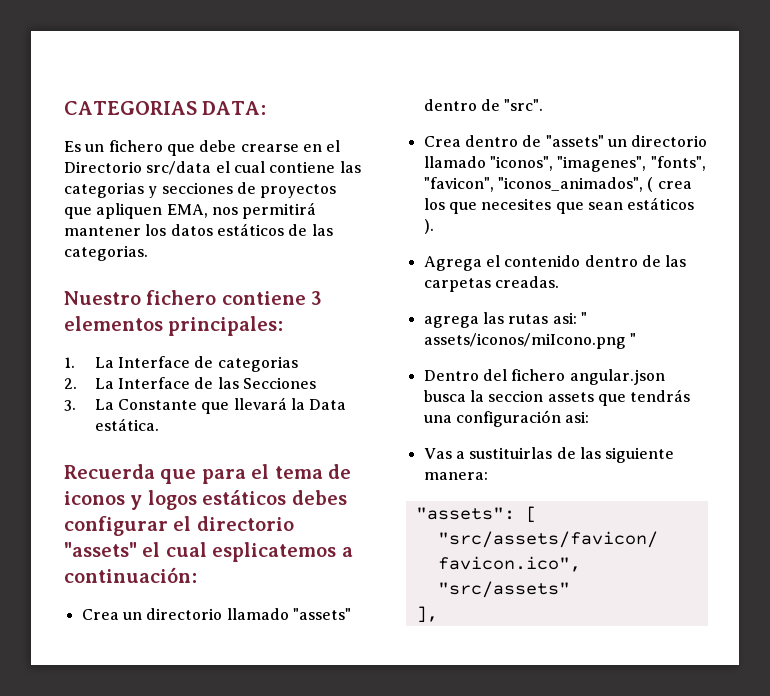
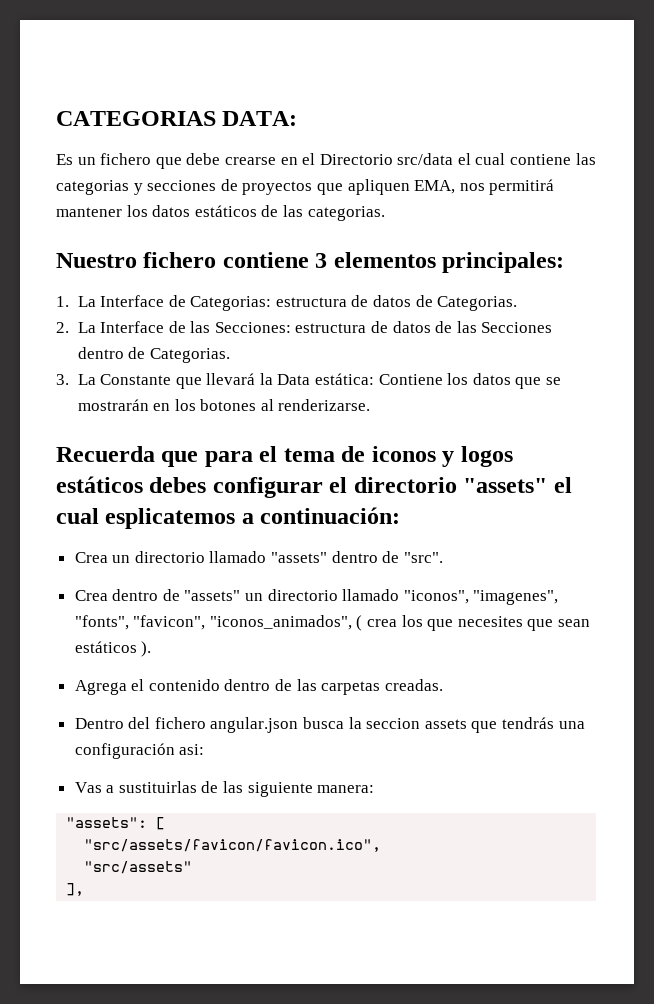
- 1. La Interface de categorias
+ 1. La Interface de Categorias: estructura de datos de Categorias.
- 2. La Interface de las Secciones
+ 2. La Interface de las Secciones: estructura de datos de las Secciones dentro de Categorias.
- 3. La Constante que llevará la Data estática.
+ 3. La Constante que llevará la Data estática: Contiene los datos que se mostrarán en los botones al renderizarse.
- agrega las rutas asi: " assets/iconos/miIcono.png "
——————————
WORK TO BE COMPLETED: Using the records above, output their complete text exactly, minus any images.

TASK SOLUTION:
- 1. La Interface de categorias
+ 1. La Interface de Categorias: estructura de datos de Categorias.
- 2. La Interface de las Secciones
+ 2. La Interface de las Secciones: estructura de datos de las Secciones dentro de Categorias.
- 3. La Constante que llevará la Data estática.
+ 3. La Constante que llevará la Data estática: Contiene los datos que se mostrarán en los botones al renderizarse.
- agrega las rutas asi: " assets/iconos/miIcono.png "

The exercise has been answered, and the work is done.